The Structures That Hold The World
When you do SELECT * FROM users WHERE id = 5, what happens?
The database doesn’t scan the whole disk. It uses a Tree. But not a Binary Tree.
1. The Hardware Constraint: Disk I/O
- RAM Access: Nanoseconds.
- Disk Access: Milliseconds (1,000,000x slower).
- Block Size: Disks read data in blocks (e.g., 4KB or 16KB).
A standard Binary Tree spreads nodes across memory. Reading Node -> Left -> Left might trigger 3 disk seeks. Too slow.
2. B-Trees and B+Trees
A B-Tree is a “fat” tree. Each node contains many keys (e.g., 100) and many children.

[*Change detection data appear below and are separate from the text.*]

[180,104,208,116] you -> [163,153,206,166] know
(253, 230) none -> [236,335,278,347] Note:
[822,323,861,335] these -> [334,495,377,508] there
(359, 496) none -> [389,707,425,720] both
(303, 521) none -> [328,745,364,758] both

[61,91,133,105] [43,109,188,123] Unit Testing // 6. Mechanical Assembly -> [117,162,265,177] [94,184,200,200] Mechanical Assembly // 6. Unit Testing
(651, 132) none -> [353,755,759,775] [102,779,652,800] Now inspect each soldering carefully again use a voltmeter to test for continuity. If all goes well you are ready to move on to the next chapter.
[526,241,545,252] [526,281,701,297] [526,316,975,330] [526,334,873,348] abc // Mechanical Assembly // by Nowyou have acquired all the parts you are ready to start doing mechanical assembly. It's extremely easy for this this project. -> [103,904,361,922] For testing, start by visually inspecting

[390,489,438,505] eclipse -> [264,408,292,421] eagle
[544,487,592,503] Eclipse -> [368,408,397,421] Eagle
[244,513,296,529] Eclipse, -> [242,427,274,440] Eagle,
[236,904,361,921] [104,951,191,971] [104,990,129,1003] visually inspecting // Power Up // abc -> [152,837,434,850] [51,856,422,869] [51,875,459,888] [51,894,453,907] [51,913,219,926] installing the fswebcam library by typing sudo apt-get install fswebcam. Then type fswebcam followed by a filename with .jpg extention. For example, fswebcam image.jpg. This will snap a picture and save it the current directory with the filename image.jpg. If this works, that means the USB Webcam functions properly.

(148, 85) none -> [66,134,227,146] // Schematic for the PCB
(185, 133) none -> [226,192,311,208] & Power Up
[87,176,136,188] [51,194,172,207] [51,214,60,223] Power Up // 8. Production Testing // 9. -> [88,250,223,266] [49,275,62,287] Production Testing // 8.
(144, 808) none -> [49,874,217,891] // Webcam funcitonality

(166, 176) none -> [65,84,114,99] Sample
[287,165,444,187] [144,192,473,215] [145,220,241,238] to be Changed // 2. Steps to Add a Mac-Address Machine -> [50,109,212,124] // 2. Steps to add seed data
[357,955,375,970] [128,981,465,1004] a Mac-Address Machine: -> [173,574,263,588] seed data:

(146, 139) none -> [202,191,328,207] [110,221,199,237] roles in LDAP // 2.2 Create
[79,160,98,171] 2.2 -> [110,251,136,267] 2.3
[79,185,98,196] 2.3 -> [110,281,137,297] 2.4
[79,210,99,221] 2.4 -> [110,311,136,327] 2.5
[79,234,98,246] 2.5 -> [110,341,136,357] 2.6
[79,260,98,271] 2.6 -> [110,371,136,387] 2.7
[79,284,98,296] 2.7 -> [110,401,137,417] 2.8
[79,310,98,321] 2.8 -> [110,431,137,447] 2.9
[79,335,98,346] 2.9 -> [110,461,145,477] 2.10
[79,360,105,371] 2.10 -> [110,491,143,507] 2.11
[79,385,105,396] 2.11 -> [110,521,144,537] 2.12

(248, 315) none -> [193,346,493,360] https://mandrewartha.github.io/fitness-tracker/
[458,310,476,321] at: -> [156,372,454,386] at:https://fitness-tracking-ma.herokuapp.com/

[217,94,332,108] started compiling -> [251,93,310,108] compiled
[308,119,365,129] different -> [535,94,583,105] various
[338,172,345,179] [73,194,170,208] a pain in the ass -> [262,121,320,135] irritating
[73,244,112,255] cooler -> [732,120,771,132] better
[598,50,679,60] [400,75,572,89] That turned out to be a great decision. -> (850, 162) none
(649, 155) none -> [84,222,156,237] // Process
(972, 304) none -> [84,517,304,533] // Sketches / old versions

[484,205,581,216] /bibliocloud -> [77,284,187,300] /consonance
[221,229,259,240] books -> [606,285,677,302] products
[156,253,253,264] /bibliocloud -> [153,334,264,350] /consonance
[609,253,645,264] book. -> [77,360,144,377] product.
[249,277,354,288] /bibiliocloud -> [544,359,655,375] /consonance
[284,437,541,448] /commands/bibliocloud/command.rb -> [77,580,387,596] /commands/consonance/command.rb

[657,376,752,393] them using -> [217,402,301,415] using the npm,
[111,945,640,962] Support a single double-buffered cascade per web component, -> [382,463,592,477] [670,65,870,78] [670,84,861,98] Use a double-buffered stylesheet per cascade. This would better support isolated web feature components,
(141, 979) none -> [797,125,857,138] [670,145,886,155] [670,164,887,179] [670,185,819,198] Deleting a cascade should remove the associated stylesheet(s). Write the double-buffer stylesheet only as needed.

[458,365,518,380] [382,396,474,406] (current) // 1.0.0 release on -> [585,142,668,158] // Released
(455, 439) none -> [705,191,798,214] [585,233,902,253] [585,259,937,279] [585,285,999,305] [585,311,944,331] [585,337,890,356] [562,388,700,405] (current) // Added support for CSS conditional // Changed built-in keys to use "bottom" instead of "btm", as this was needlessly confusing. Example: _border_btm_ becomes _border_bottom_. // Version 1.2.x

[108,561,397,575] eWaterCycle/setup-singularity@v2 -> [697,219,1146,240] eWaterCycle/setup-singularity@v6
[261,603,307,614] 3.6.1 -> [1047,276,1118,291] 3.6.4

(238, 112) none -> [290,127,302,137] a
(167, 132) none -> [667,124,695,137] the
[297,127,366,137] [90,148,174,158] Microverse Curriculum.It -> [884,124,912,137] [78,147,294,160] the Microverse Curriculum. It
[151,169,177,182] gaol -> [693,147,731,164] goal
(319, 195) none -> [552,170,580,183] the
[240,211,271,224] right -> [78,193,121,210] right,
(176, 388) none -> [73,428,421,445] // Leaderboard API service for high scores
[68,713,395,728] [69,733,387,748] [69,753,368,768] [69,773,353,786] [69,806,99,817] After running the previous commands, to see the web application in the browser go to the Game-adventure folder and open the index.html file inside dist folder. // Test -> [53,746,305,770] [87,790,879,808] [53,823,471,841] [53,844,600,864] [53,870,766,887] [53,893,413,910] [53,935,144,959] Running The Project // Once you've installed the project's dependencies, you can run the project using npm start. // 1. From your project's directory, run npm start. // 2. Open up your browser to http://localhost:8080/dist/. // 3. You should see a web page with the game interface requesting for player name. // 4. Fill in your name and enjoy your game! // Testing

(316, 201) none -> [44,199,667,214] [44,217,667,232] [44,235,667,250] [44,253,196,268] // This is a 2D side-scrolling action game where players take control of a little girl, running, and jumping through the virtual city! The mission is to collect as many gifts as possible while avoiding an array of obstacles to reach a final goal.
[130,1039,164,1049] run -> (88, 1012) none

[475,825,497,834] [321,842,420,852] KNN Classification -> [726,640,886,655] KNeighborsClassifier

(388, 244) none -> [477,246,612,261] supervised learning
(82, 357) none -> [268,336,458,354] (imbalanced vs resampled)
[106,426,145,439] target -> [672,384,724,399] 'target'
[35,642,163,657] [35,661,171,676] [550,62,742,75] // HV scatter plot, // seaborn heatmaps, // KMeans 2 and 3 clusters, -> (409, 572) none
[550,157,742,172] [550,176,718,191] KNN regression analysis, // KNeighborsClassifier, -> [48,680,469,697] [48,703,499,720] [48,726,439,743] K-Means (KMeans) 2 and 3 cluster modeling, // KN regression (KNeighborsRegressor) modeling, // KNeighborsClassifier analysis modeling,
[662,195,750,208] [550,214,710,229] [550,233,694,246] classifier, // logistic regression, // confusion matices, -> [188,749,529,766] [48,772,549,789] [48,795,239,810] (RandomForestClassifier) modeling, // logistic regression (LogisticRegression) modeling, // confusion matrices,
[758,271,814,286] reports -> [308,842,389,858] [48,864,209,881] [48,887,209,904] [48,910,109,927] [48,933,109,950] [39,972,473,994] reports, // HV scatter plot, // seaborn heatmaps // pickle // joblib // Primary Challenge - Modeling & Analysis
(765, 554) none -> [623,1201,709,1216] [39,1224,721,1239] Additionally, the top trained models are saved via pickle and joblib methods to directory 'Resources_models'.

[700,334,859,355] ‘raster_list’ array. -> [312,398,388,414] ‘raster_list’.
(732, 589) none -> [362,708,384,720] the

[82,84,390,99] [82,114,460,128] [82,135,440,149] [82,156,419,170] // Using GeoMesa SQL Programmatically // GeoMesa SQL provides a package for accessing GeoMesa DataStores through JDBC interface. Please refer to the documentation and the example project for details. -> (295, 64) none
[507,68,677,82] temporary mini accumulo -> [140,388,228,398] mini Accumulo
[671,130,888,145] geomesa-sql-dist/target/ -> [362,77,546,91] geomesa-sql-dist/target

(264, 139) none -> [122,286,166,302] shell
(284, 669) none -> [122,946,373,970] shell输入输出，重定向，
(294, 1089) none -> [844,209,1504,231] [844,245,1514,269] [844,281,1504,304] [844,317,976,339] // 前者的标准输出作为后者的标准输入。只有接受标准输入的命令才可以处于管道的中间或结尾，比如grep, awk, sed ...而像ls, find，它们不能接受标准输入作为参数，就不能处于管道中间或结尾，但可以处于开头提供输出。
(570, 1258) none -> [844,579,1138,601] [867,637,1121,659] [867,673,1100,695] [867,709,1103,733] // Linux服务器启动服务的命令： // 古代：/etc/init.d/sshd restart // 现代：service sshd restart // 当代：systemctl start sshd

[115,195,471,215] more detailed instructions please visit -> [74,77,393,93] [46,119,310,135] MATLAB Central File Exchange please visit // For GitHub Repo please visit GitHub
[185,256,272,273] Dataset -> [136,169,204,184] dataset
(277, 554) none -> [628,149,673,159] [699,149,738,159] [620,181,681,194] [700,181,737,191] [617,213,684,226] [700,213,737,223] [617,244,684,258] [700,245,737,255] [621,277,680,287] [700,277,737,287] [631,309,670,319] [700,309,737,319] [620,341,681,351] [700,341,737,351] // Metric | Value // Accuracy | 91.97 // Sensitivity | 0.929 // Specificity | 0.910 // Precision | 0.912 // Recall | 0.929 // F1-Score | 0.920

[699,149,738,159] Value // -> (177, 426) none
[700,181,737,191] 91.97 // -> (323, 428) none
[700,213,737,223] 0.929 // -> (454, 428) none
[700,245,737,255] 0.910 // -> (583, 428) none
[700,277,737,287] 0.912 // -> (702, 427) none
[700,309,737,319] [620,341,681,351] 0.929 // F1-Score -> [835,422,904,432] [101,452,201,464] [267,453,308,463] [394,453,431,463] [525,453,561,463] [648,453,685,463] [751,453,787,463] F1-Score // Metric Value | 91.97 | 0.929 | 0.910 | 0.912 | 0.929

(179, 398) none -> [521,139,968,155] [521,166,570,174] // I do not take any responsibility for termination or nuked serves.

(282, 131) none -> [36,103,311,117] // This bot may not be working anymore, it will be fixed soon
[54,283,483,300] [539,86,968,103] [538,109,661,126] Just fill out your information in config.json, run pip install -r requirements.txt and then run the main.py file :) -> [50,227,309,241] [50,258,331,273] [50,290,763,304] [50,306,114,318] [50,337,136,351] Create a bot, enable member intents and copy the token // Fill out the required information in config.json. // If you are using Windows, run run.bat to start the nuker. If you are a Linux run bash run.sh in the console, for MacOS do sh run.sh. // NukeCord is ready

- Height: Very low. A height-3 B-Tree can store millions of rows.
- Locality: One node = One Disk Page. Reading a node gets 100 keys in 1 seek.
B+Tree (The Standard)
Used by MySQL (InnoDB) and PostgreSQL.
- Internal Nodes: Only keys (for routing).
- Leaf Nodes: Actual Data. Linked together for fast range scans.
[!NOTE] The Math of Fanout: If a B+Tree has a branching factor (fanout) of 100, a tree of height 3 can store $100^3 = 1,000,000$ keys. This means finding any record out of a million takes at most 3 disk seeks!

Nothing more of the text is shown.